Surgical Coder / Auditor
Review operative and clinical documentation to assign appropriate CPT, ICD-10-CM, ICD-10-PCS, and modifiers for orthopedic surgeries. Assign and validate MS-DRGs and APR-DRGs for inpatient encounters based on documentation and coding guidelines. Audit coding and billing work performed by third-party vendors to ensure accuracy, compliance, and adherence to hospital policies. Analyze and resolve insurance denials related to coding, documentation, and DRG assignment. Prepare and submit appeals with supporting documentation for denied claims, including DRG downgrades.
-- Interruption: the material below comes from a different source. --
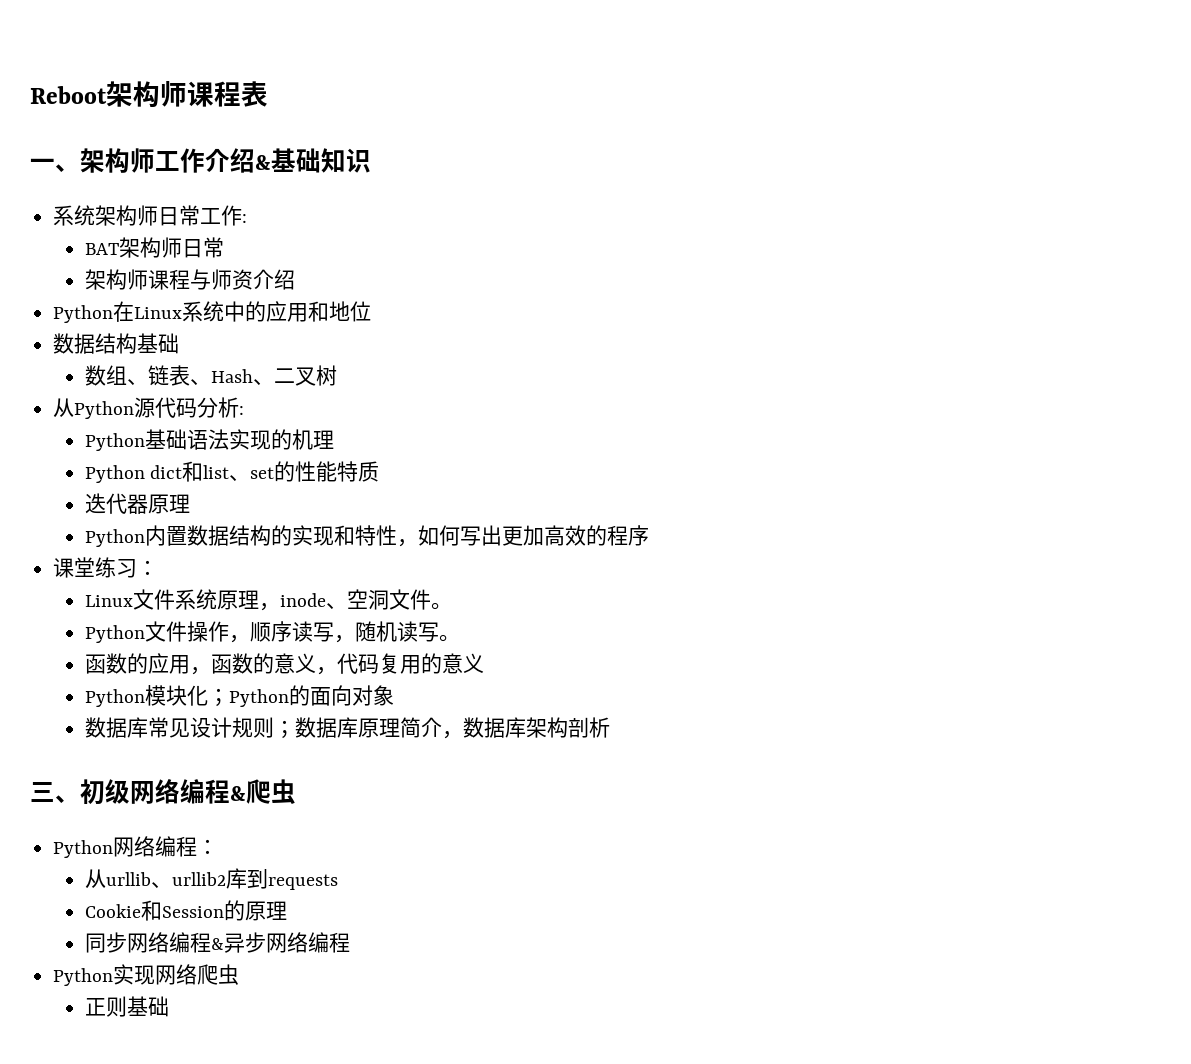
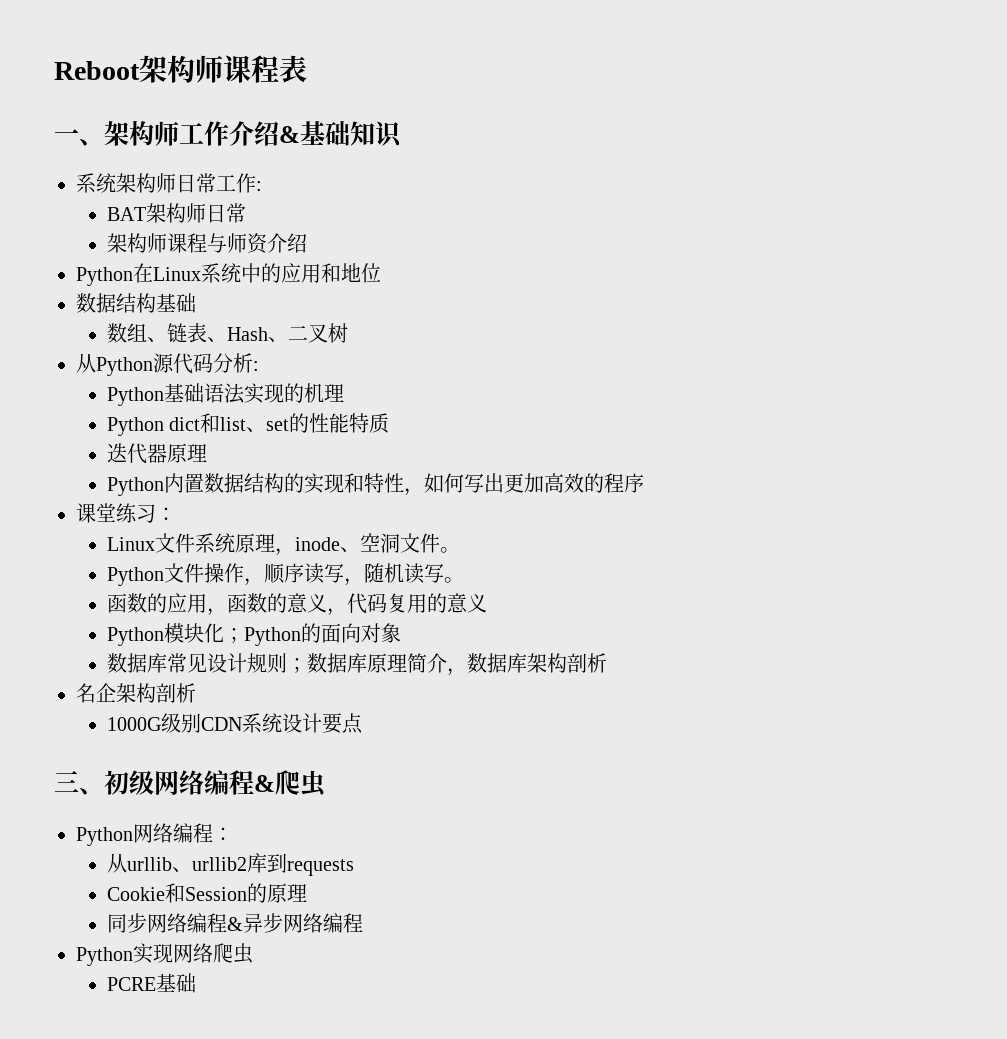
+ 名企架构剖析
+ 1000G级别CDN系统设计要点
- 正则基础
+ PCRE基础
Collaborate with physicians, clinical staff, and external vendors to clarify documentation and resolve coding discrepancies. Maintain current knowledge of payer policies, coding guidelines, DRG grouping logic, and orthopedic surgical procedures. Track and report coding accuracy, denial trends, and audit findings to leadership. Assist in training and onboarding of new coding staff or vendors as needed. Ensure compliance with HIPAA, CMS, and other regulatory requirements. Other duties as assigned.
Qualifications
Education & Training : High school diploma or equivalent required, Associates or Bachelor's Degree preferred. Licenses / Certifications : Certified Coding Specialist (CCS), Certified Inpatient Coder (CIC), or Certified Professional Coder (CPC) required. Orthopedic coding certification preferred (e.g., COSC). Experience : Minimum 35 years of surgical coding experience, with at least 2 years in orthopedics. Strong knowledge of CPT, ICD-10-CM, ICD-10-PCS, HCPCS, and DRG grouping systems. Experience with DRG assignment and validation in a hospital setting. Familiarity with orthopedic terminology and procedures. Experience auditing coding work and handling insurance denials and appeals. Proficiency in EHR and billing systems (Epic, Cerner, or similar), CPSI preferred. Excellent written and verbal communication skills. Detail-oriented with strong organizational and analytical abilities.